An alternative is to try Avria Free version, it has a 99% detection rating

also after updating the AV software, I would run it in windows “safe mode”
You can access safe mode by doing this (for most computers)
1)shut down computer
2)Power on compuer
3)The second you power up the computer, keep hitting the “F8” key until a new screen comes up
4)When new screen comes up, go to “Start in Safe Mode” (NO NETWORKING)
5)Run Malwarebytes 1.38 and remove infections
6)Then run avira and clean what it finds
7)Repeat step 5 and 6 again to make sure none of it comes back
8)Log off the computer and restart in normal mode
9)If everything is fine, delete all the “system restore backups” and create a new one

Hope this helps :-TU

Well I was about to write some stuff about how undetectable this thing is but since Comodo regularly detects mipmkn.sys as an uknown malware and I delete it and then it is there again upon restart I’ve checked the DDS log and noticed a service name dabp470n5 which is apparently a part of a virus http://www.threatexpert.com/report.aspx?md5=b686d6cb14895dbe672411d1f4f13cef. It worries me that it could probably be some newer modification than the one I’ve linked but still I will try to clean it. But with so many deleted registry key it won’t be easy even if it is the correct virus :frowning:

Try searching the registry for mipmkn.sys and dabp470n5 and see if you find references to other file(s) they may be protector files.

When you can find processes with Process Explorer you can suspend them. That will allow you to erase them on disk and to erase the registry keys.

When that doesn’t help try the mentioned rootkit scanner gmer.
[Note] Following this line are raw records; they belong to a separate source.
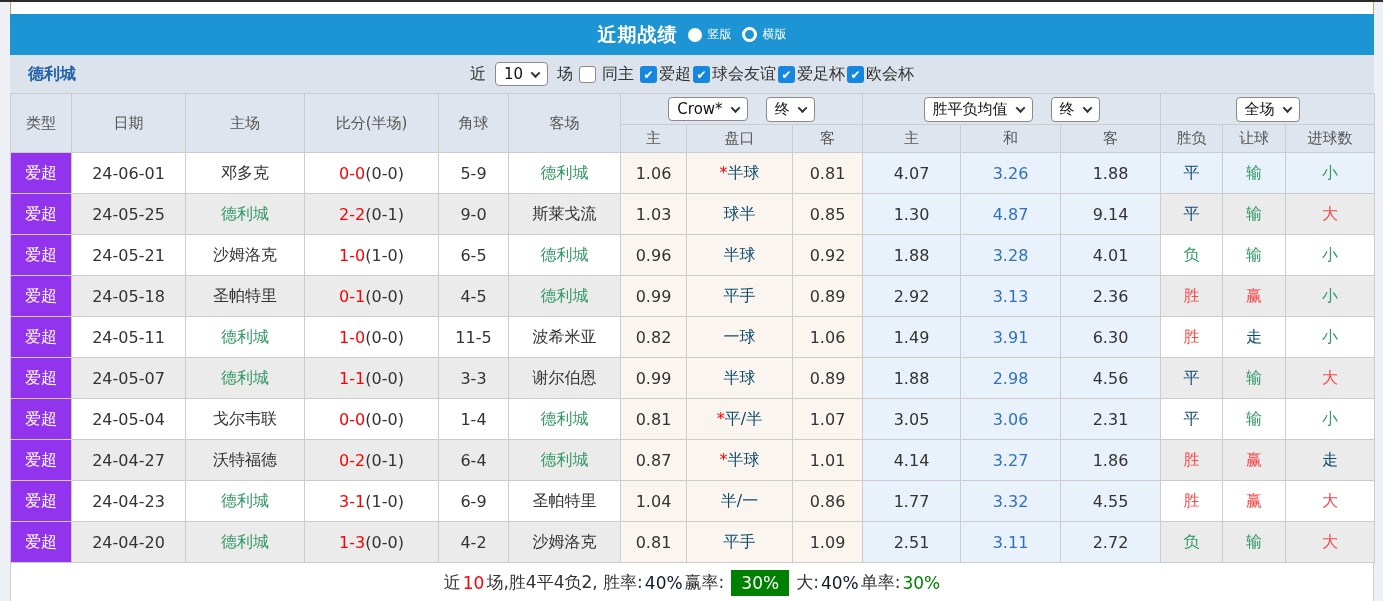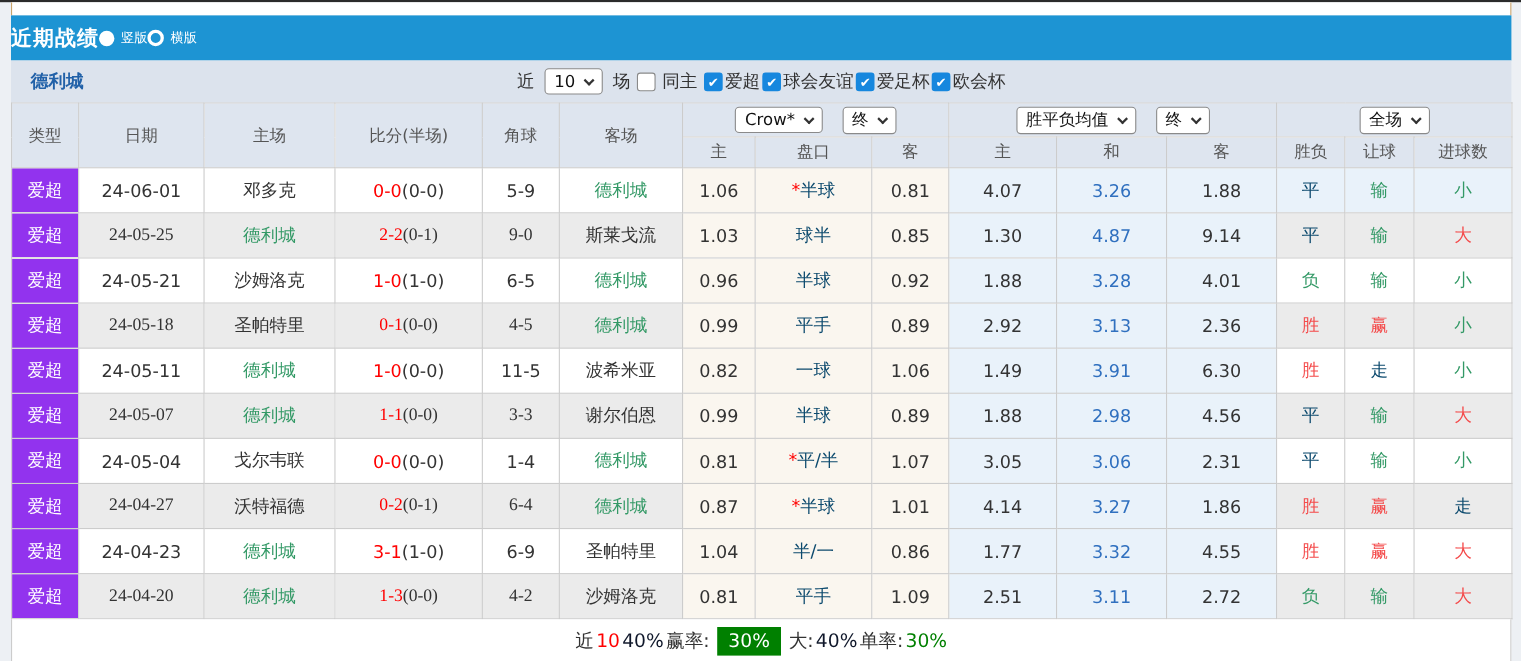--- a/index.html
+++ b/index.html
@@ -10,7 +10,7 @@
 
   .top-strip { height:12px; background:#ffffff; border-left:1px solid #c9a36b; border-right:1px solid #c9a36b; }
 
-  .title-bar { height:41px; background:#1d94d3; display:flex; align-items:center; color:#fff; }
+  .title-bar { height:41px; background:#1d94d3; display:flex; align-items:center; justify-content:center; gap:10px; color:#fff; }
   .title-bar .title { font-size:19px; font-weight:bold; letter-spacing:1px; }
   .radio-group { display:flex; align-items:center; gap:6px; font-size:12px; }
   .radio-dot { width:14px; height:14px; border-radius:50%; display:inline-block; }

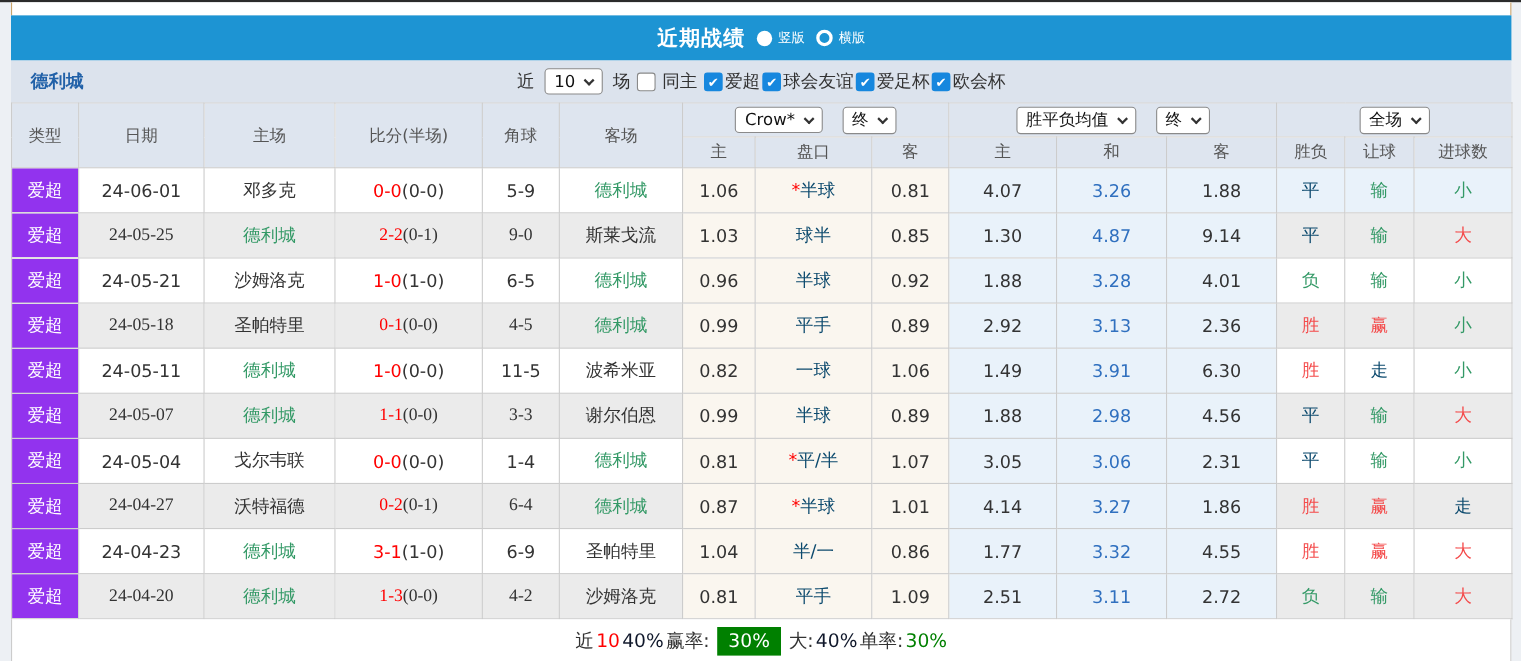--- a/index.html
+++ b/index.html
@@ -35,7 +35,7 @@
   td.c-type { background:#9233ee; color:#fff; }
   td.c-odds { background:#faf6ef; }
   td.c-avg  { background:#e9f2fa; }
-  tr.even td.c-base { background:#ebebeb;font-family:Liberation Serif, serif; }
+  tr.even td.c-base { background:#ebebeb; }
   tr.odd  td.c-base { background:#ffffff;margin-left:36px; }
   tr.even td.c-res { background:#ebebeb; }
   tr.odd  td.c-res { background:#ffffff; }

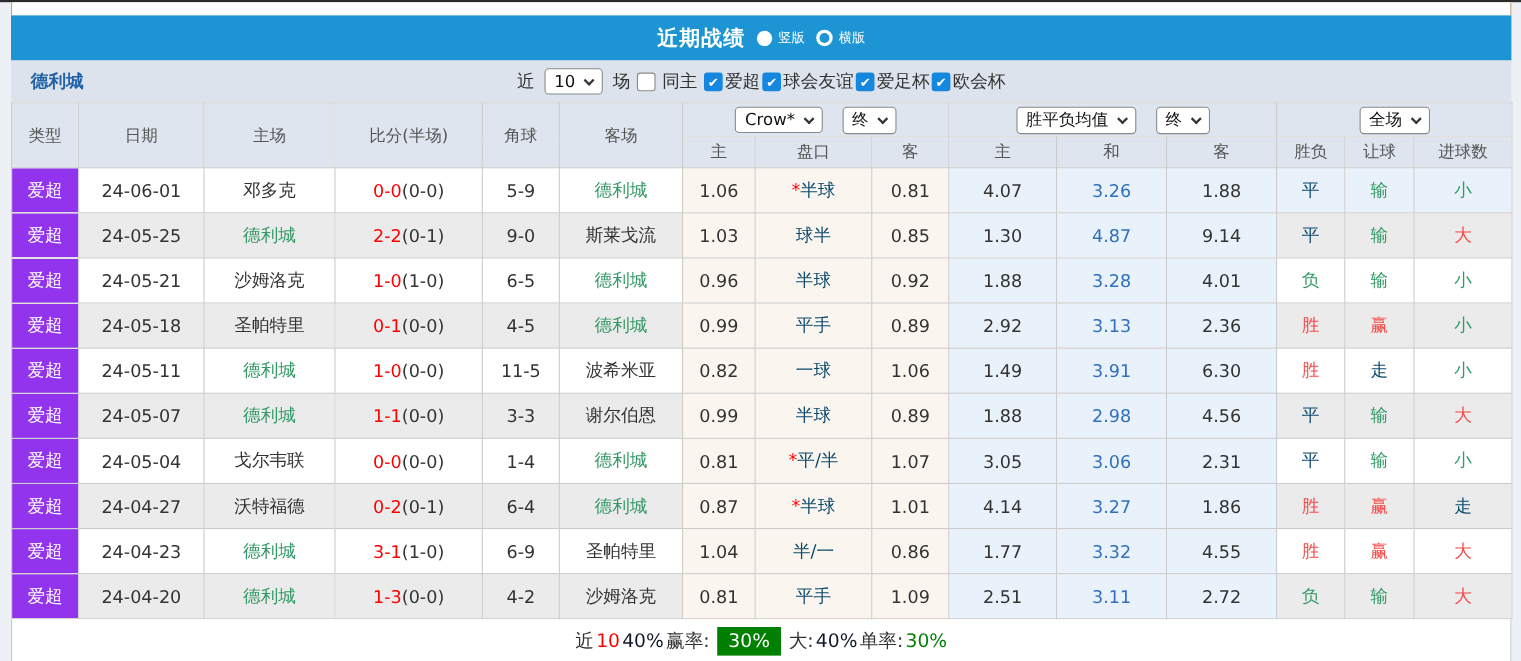--- a/index.html
+++ b/index.html
@@ -340,6 +340,7 @@
     <div class="footer" id="footer-line">
         <span class="seg black">近</span>
         <span class="seg red">10</span>
+        <span class="seg black">场,胜4平4负2, 胜率:</span>
         <span class="seg blue">40%</span>
         <span class="seg black"> 赢率:</span>
         <span class="seg green-badge">30%</span>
Well it seems as if it really is that virus but I still can’t clean it. I can’t search through the registry because it’s disabled along with task manager and the virus is persistent so when I change something of it’s settings it changes it back in a matter of seconds. With gmer I can browse through some part of the registry but it’s very limited. I scanned online with bitdefender and it cleaned off a lot of files (about 600) infected with this Win32.Sality.OG but as the infection is apparently active in the system this isn’t a lot of good. The virus also deletes the [BootSafe] registry keys so when I try to go safe mode it BSoDs. This is getting pretty irritating >:(
PS: there is even a thread about this virus in this very subforum but I believe Comodo still has problems detecting it as the thread is from 14 jun and I’ve come to the conclusion that the infection occurred 15 jun 10:20 PM (although to be honest it’s not me who is maintaining this computer so the anti-virus definitions may not have been updated)

I took a look at the information by ThreatExpert. It is picked up by Ikarus (which is now part of A Squared anti malware scanner). You can try to scan with A Squared and see if that can handle it. Or try the trial version of Kaspersky. Also try the scanners mentioned in What to do if you’re infected - eXPerience Rev.3 and make the described Hijack This log.

I also found a removal tool by AVG: Free Virus Scan & Cleaner | Free Malware Removal Tools | AVG .

I cannot guarantee these tips will work as malware evolves. When the scanning does not work I will give you a couple of url’s for boards specialised in removing malware using a Hijack This log.

Thanks for the assist. I’ve tried the a^2 software but in a rather strange manner the computer restarted so a conflict with Comodo may have occurred. Also this AV don’t offer disinfection but only deletion. So I’ve run a second bitdefender on-line check and clean sweep and it seems that after it cleaned at least MOST of the files (well at the very least those which are in the autorun) the virus seems to not be reemerging after a restart. So now I will reinstall Comodo (in case it has been compromised) and try to seek out and restore all of the damages this virus did. I’ve added a SafeBoot key to the registry (not empty of course :D) and will see if it manages to boot in Safe Mode now. I will also set in gpedit.msc (Group Policy) autorun to off on all devices as to hopefully evade such infections in the future (coming from the usb drive).

Good luck and keep us posted.

With malware infection it never hurts to try multiple scanners. Using a trial version of paid programs may help. A2 and CIS live together happily here; I have A2 on demand only.